The task: In the entries below, find each line with the word "TotalPotential" and pull it out.

Top of Extracted information

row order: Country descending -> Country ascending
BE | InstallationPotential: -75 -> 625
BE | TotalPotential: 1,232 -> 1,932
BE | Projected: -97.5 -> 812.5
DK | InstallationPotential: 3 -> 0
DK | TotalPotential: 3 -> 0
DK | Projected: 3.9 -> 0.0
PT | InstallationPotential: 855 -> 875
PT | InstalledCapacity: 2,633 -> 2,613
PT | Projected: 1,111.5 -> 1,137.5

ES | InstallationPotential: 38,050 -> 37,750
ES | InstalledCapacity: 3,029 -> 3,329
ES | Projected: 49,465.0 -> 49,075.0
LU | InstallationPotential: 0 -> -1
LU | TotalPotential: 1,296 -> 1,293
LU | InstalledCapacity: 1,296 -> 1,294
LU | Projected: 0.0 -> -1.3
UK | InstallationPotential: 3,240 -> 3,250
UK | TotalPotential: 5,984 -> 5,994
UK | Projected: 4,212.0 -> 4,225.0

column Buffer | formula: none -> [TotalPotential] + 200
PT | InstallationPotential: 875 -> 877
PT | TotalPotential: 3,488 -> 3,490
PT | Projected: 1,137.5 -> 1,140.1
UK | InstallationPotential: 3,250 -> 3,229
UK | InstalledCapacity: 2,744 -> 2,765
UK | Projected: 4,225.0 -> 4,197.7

Bottom of Extracted information
Top of Extracted information

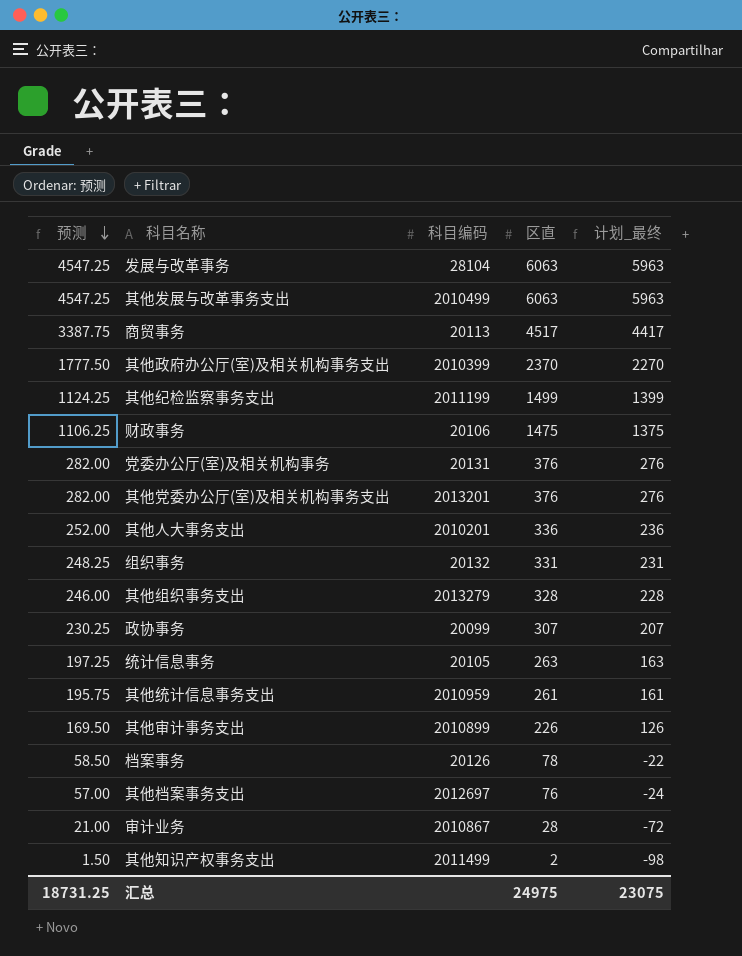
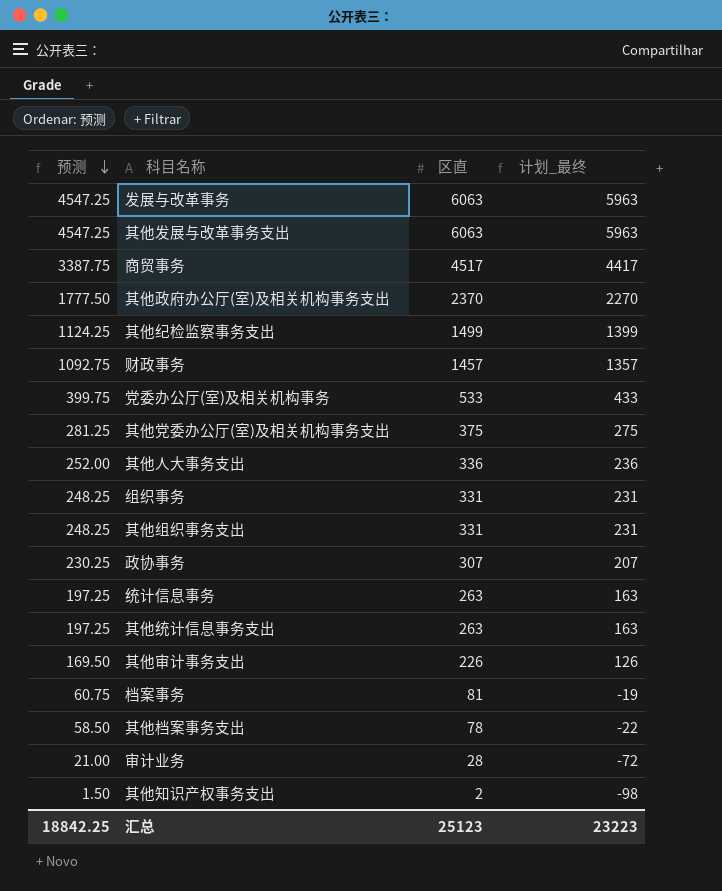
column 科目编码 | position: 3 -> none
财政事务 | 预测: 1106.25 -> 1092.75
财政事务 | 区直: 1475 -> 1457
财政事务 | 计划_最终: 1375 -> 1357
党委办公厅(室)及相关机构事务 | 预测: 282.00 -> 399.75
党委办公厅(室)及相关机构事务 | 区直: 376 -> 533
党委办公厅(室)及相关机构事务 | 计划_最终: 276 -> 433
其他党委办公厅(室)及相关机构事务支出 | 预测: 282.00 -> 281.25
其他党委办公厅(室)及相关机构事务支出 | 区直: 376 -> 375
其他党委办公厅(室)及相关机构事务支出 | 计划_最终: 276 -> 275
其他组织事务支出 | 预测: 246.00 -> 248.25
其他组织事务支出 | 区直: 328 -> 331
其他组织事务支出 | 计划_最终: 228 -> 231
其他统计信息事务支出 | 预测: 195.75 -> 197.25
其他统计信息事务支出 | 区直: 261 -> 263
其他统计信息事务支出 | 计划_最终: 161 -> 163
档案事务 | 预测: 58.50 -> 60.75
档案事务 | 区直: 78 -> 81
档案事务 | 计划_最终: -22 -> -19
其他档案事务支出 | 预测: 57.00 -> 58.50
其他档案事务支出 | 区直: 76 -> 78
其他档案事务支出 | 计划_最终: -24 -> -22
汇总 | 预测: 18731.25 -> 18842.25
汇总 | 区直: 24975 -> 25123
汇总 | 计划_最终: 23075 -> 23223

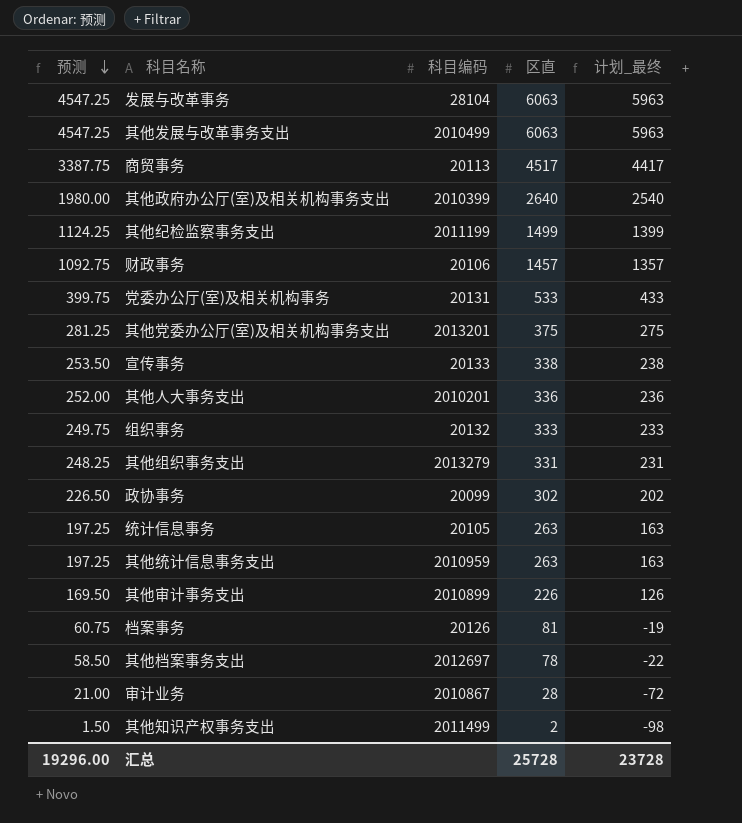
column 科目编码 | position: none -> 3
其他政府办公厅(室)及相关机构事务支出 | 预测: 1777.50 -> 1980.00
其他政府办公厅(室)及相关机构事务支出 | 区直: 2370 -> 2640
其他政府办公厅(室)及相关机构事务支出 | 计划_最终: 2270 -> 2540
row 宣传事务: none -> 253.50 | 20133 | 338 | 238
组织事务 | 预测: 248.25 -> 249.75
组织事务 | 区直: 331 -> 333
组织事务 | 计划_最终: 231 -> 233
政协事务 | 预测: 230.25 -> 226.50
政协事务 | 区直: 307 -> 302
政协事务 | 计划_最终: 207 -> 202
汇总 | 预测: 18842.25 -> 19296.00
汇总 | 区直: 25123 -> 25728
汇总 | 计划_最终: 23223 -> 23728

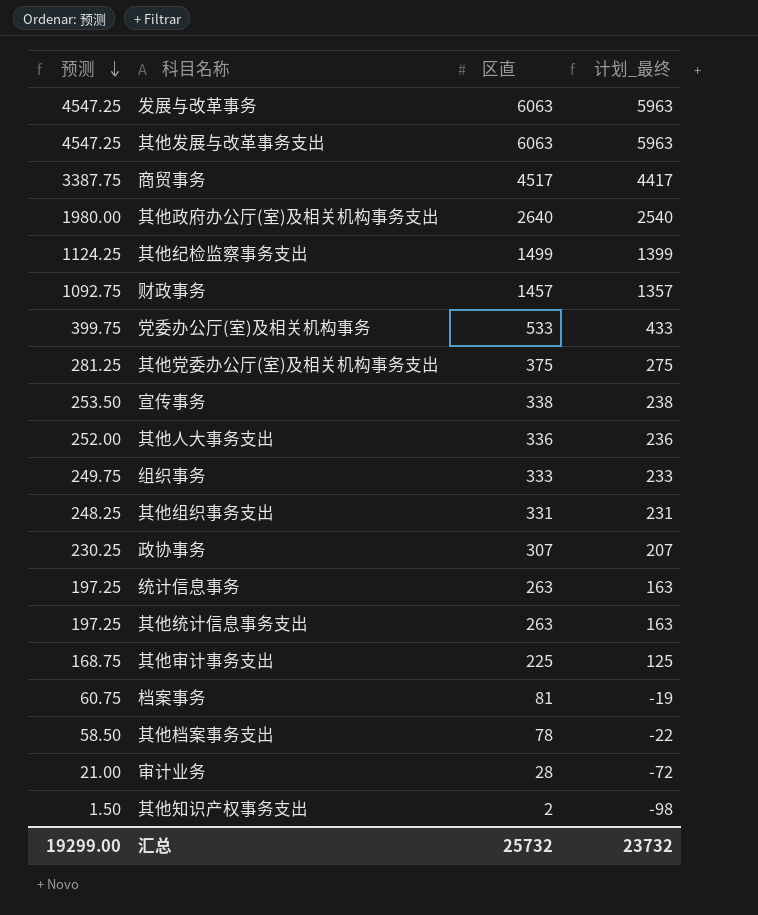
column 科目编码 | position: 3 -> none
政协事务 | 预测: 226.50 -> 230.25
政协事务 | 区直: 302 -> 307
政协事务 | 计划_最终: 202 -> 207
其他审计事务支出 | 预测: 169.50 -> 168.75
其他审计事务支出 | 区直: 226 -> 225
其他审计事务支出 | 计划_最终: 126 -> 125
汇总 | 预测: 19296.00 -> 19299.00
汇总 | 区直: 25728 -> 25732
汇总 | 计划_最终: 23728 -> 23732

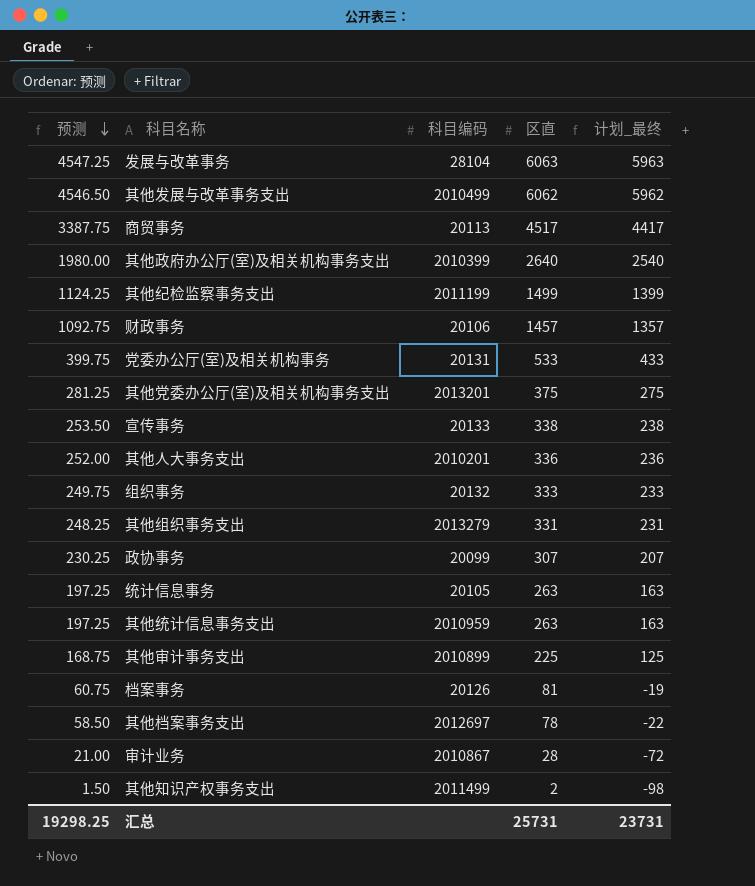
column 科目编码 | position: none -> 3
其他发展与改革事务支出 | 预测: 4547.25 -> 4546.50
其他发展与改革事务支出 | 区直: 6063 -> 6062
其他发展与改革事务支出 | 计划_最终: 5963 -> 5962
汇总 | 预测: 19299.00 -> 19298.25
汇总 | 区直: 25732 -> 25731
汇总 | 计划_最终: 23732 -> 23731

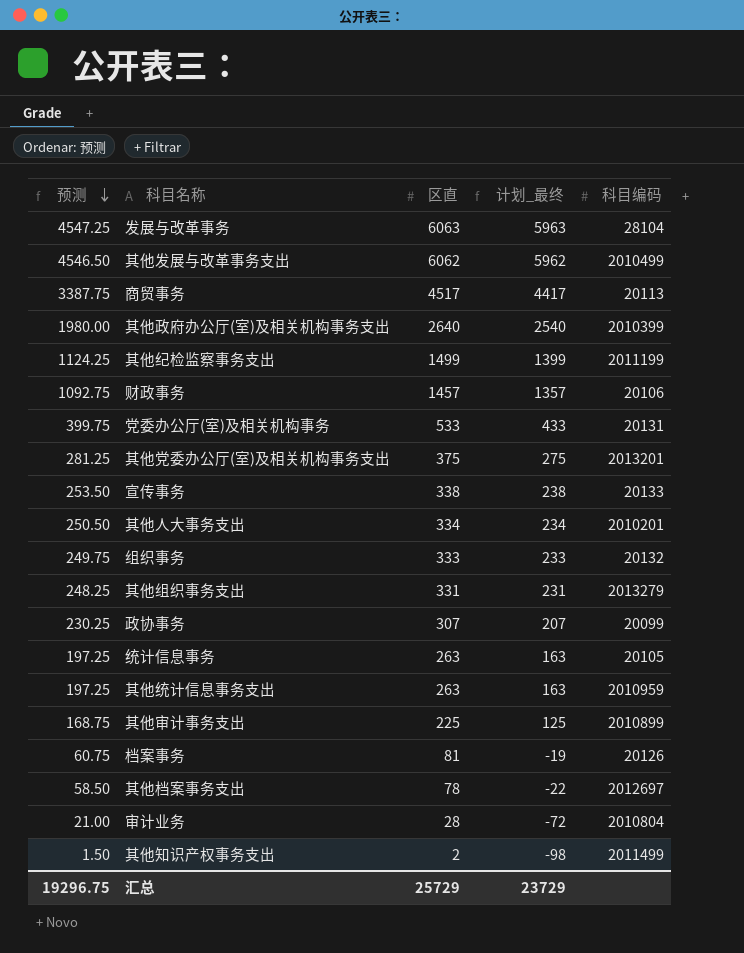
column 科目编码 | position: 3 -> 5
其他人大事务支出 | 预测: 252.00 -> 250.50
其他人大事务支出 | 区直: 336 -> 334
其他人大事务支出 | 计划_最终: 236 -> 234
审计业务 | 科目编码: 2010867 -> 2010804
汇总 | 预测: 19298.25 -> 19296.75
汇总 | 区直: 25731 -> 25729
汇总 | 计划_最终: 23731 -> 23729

Bottom of Extracted information

Finished task:
BE | TotalPotential: 1,232 -> 1,932
DK | TotalPotential: 3 -> 0
LU | TotalPotential: 1,296 -> 1,293
UK | TotalPotential: 5,984 -> 5,994
column Buffer | formula: none -> [TotalPotential] + 200
PT | TotalPotential: 3,488 -> 3,490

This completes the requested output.